Un certain nombre d’éléments sont à considérer dans l’étude de l’intonation des langues à ton. On peut citer entre autres : la hauteur relative des tons, le registre de l’énoncé qui peut

36 être réduit ou augmenté, le phénomène d’abaissement des tons, Le ton en fin d’énoncés qui peut subir différentes sortes de modifications.

Pour Anyanwu (2008), l’intonation se manifestes dans les langues à ton sous la forme du downdrift. Le downdrift est un phénomène d’abaissement tonal. Ce phénomène concerne à la fois la réalisation des tons et de l’intonation parce qu’il affecte le registre des tons et la courbe intonative. L’abaissement des tons est un phénomène très répandu dans les langues d’Afrique sub-saharienne. Si l’intonation se réalise vraiment sous cette forme on peut affirmer alors que dans les langues à tons, en particuliers celles d’Afrique, la réalisation des tons détermine l’intonation.

Platiel et Kaboré (1998) estiment que les contours mélodiques se réalisent selon les contraintes imposées par le système tonal, en relation avec les phénomènes du downstep et du downdrift. Autrement dit l’intonation de ces langues est soumise en premier au système tonal de la langue. Ensuite, l’abaissement tonal qui est un phénomène lié au système tonal affecte elle aussi la réalisation de l’intonation. Ils ajoutent que les fins d’énoncés sont en général le domaine d’expressions de l’intonation. Comme Cruttenden (1997), ils considèrent les modifications pouvant affecter le registre, la croissance ou la diminution de l’intervalle de réalisation des tons, comme un fait intonatif.

La grande question qui se pose dans l’étude de l’intonation des langues à ton est de savoir si la réalisation de l’intonation correspond à une simple concaténation des tons lexicaux ou si les plages de réalisation des tons et de l’intonation sont complétement différentes.

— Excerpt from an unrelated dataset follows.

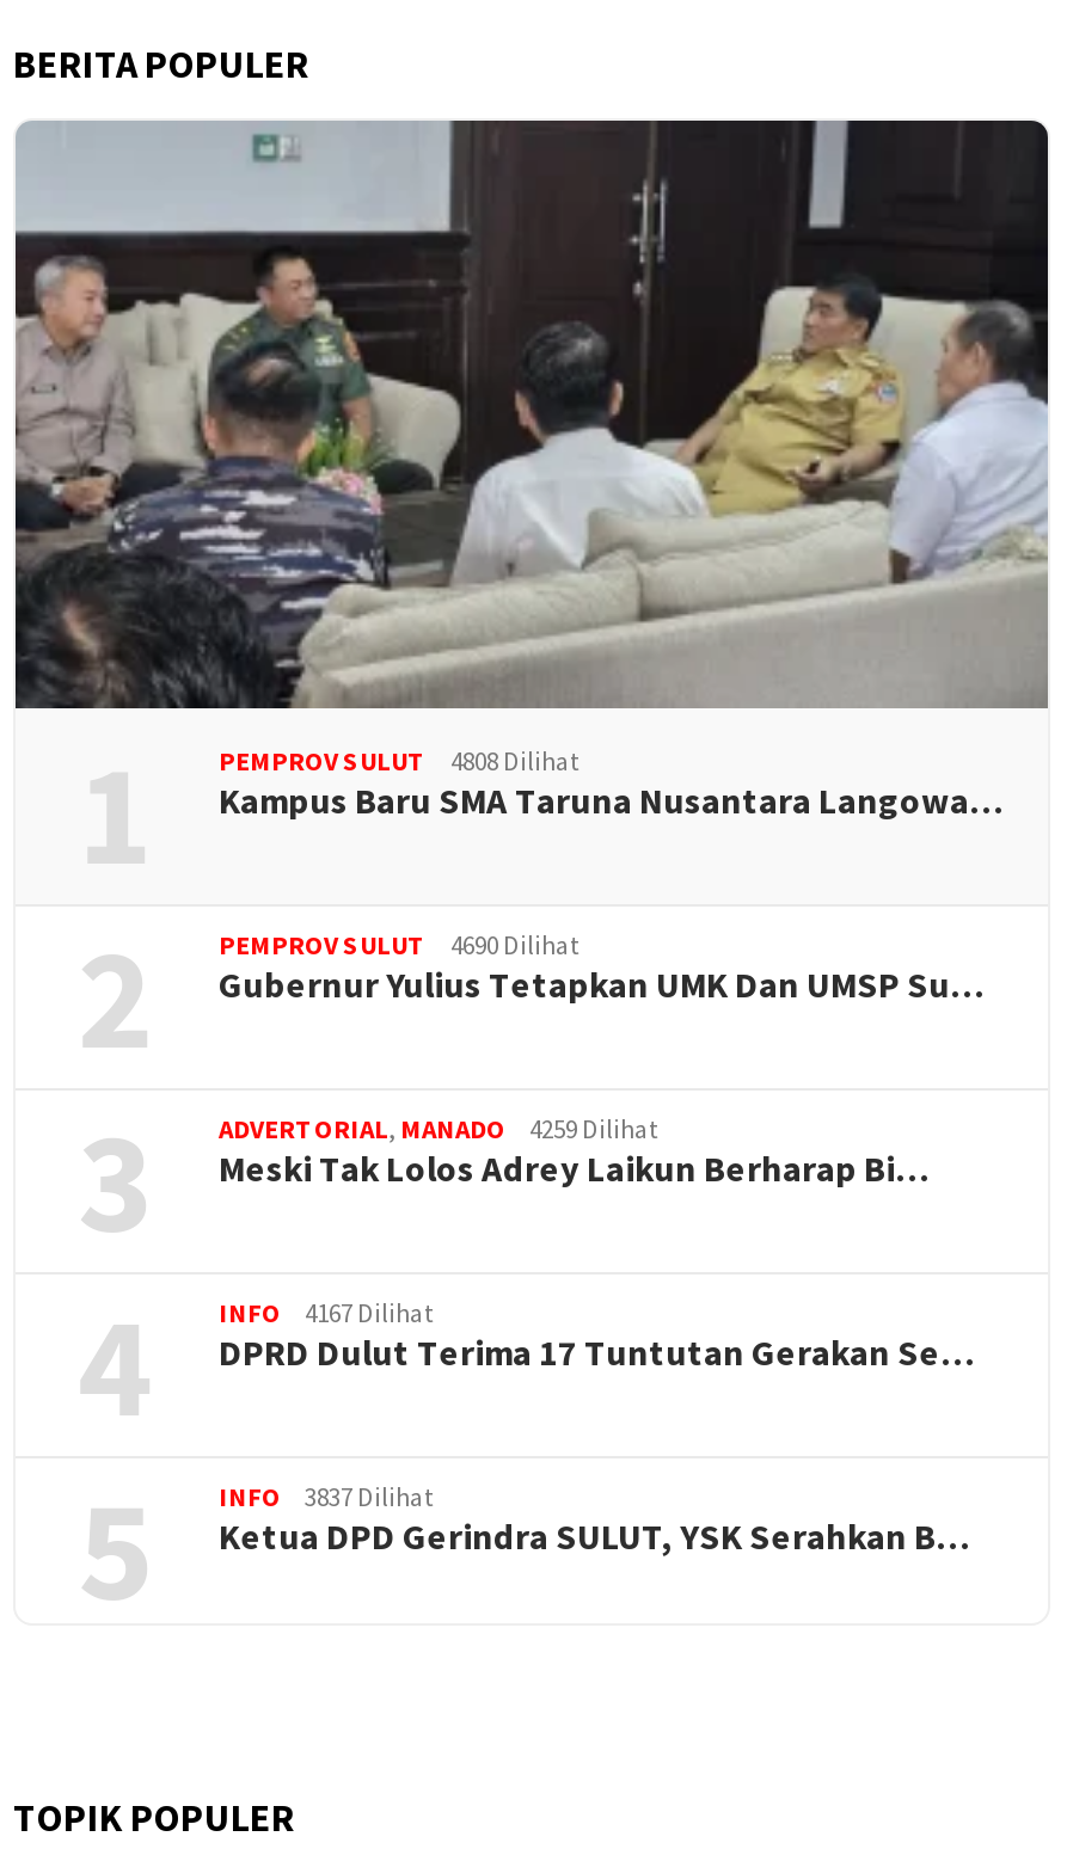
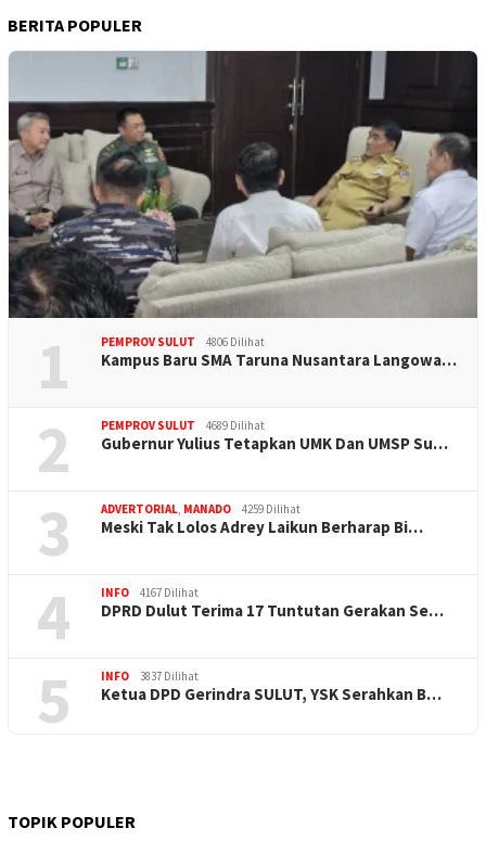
[219,744,580,778] PEMPROV SULUT 4808 Dilihat -> [101,334,265,350] PEMPROV SULUT 4806 Dilihat
[219,928,580,962] PEMPROV SULUT 4690 Dilihat -> [101,418,265,433] PEMPROV SULUT 4689 Dilihat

Pour Kinda (1984), les manifestations de l’intonation ne prennent pas en compte le niveau ponctuel des tons mais tout le schème entier. En effet c’est le schème des tons lexicaux de tout l’énoncé qui est considéré. L’interaction entre intonation et schème tonal est observable en fin d’énoncé. Pour lui cette interaction se fait dans un seul sens : c’est toujours l’intonation qui est susceptible de modifier le schème des tons en l’occurrence le ton de fin d’énoncé. Il me paraît évident qu’il y a une interaction entre les paramètres du ton et de l’intonation, parce qu’il partage le même paramètre phonétique, la fréquence fondamentale (F0). Le fait d’avoir le même paramètre phonétique réduit la plage de réalisation de chacun de ces éléments qui n’a plus un domaine de réalisation qui lui est propre. Intonation et ton partagent

37 le même domaine de réalisation et par conséquent il y a nécessairement une interaction entre les deux. Si jusqu’à présent je partage l’idée de Kinda (1984) sur le fait qu’il y a interaction entre le ton et l’intonation, je reste quand même réservée sur les sens de cette relation unidirectionnelle. Les principales questions que je me pose sont comment le ton et l’intonation interagissent ? Quel paramètre influence l’autre ? Est-ce l’intonation qui influence la réalisation des tons ou est-ce l’inverse ?

A ce niveau de mon analyse, ces questions restent ouvertes, et j’essaierai de leur apporter des réponses claires dans la deuxième partie de mon travail.